Detailed Description
In order to solve the problems in the prior art, the applicant has conducted in-depth analysis on various existing schemes, which are specifically as follows:
the control mode of the existing biological treatment process technology of the sewage plant treatment plant has the following defects: firstly, the phosphorus release level of the anaerobic pool is low; (II) the nitrate nitrogen in the anoxic tank basically has no denitrification dephosphorization phenomenon; and thirdly, the biological denitrification and dephosphorization effects of the aerobic tank are poor.

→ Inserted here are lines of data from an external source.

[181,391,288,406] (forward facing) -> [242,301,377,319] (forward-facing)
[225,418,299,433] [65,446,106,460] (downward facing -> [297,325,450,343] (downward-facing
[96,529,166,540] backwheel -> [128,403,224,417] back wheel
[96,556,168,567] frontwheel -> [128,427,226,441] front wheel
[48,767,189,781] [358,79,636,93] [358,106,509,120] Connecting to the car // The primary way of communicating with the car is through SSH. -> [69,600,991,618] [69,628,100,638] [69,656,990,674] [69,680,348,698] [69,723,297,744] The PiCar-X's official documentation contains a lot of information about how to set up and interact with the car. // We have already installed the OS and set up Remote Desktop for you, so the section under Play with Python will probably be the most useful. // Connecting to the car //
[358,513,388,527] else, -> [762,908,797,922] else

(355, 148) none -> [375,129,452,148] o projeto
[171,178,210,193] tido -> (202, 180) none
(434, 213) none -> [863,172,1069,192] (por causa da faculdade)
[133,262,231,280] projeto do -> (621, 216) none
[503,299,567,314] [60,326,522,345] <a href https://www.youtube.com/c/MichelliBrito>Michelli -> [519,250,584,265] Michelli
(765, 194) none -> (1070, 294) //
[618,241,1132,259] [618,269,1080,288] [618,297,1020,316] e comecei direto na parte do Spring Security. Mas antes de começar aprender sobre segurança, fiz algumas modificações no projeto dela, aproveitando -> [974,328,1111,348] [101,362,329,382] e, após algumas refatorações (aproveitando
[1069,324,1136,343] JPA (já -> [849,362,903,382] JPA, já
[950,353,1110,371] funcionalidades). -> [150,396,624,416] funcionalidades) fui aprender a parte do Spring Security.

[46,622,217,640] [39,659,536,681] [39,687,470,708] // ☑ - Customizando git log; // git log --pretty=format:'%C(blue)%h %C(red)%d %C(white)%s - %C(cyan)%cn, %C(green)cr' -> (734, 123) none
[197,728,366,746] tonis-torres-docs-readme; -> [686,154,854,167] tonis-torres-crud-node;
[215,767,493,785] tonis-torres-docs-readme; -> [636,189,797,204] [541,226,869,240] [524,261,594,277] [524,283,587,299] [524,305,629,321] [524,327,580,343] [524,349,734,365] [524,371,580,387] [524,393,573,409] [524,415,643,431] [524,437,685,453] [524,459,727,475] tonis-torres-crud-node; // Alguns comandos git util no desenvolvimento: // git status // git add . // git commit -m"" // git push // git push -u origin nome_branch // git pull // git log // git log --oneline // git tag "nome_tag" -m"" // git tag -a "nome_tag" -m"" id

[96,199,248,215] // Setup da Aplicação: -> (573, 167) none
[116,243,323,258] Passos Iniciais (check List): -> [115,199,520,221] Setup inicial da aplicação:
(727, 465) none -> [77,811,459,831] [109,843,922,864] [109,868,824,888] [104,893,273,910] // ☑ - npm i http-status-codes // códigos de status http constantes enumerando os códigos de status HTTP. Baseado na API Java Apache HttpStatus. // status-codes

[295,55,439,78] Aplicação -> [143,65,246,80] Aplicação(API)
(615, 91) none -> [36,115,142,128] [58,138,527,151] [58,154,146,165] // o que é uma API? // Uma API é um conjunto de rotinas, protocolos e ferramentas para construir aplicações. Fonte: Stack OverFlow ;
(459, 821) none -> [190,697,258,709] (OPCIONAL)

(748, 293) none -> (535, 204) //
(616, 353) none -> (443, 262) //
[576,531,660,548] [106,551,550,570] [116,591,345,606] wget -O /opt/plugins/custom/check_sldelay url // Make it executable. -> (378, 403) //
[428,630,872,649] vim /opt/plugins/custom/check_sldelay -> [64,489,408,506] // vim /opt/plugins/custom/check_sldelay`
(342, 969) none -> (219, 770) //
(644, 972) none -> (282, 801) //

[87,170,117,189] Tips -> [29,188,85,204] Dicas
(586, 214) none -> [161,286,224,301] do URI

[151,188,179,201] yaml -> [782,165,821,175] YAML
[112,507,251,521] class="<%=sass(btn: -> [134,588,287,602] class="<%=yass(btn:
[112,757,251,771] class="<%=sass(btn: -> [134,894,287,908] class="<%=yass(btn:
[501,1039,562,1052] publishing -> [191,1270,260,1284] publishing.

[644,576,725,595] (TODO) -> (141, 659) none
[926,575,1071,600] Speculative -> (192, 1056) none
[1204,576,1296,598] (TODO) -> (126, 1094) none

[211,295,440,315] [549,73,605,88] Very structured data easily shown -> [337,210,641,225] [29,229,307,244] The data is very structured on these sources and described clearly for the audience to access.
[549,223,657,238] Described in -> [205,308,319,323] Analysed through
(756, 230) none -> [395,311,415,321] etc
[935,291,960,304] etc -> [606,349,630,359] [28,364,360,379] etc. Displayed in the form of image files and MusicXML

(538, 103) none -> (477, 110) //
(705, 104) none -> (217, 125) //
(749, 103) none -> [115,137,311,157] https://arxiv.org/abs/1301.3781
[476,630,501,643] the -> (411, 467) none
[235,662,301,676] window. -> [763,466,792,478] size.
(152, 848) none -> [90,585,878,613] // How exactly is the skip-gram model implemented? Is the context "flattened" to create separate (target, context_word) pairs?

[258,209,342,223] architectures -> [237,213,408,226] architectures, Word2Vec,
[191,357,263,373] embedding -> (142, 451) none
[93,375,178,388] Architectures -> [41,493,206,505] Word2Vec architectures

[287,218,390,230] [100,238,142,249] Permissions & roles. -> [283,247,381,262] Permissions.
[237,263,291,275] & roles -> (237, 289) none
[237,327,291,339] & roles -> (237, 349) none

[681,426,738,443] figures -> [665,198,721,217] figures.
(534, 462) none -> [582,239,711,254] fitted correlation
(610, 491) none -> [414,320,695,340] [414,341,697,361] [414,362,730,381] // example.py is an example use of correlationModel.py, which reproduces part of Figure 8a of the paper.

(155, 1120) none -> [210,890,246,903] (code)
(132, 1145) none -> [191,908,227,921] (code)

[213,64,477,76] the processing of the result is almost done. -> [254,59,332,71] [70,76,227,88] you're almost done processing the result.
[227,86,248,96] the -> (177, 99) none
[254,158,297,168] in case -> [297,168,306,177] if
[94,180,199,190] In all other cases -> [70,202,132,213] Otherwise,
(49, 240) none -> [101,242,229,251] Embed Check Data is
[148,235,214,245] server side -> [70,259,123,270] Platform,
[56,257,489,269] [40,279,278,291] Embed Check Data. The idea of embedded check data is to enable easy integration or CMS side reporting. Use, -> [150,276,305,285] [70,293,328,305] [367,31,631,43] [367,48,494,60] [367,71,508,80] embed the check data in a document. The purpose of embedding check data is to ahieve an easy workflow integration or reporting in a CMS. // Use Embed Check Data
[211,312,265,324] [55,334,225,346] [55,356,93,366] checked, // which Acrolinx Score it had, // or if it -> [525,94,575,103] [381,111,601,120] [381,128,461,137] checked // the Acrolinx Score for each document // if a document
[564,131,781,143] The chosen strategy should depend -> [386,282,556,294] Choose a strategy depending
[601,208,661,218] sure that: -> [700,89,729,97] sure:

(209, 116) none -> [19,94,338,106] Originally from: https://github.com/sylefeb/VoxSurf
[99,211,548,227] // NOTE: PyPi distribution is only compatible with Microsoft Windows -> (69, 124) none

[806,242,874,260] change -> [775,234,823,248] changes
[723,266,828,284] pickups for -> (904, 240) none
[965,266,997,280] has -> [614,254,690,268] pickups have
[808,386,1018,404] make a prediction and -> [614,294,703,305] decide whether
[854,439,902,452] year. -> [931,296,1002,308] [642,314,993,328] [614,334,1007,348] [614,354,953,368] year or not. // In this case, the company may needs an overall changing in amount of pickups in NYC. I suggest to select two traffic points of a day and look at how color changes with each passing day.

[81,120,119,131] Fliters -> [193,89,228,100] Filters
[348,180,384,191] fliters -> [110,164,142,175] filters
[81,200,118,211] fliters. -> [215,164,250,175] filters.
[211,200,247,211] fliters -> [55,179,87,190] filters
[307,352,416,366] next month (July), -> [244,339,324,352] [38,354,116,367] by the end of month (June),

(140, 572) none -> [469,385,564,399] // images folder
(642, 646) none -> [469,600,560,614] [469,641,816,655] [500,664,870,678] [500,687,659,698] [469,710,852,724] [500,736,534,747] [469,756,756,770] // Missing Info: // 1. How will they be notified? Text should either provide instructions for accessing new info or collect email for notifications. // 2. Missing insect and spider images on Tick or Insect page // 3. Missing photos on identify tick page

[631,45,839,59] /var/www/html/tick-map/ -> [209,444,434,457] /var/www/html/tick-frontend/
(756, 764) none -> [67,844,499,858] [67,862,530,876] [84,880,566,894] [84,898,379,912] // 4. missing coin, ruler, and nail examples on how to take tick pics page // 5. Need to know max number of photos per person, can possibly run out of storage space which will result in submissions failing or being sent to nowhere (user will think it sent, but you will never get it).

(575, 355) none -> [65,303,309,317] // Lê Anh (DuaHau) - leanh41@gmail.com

Therefore, the applicant provides the following solution, researchers find out that a simple and convenient control method for efficient phosphorus release in an anaerobic zone and efficient biological nitrogen and phosphorus absorption in an anoxic zone effectively saves carbon sources, phosphorus removal agents, aeration amount and sludge yield in production, and demonstrate feasibility of the method for engineering application and comprehensive popularization of municipal sewage treatment plants.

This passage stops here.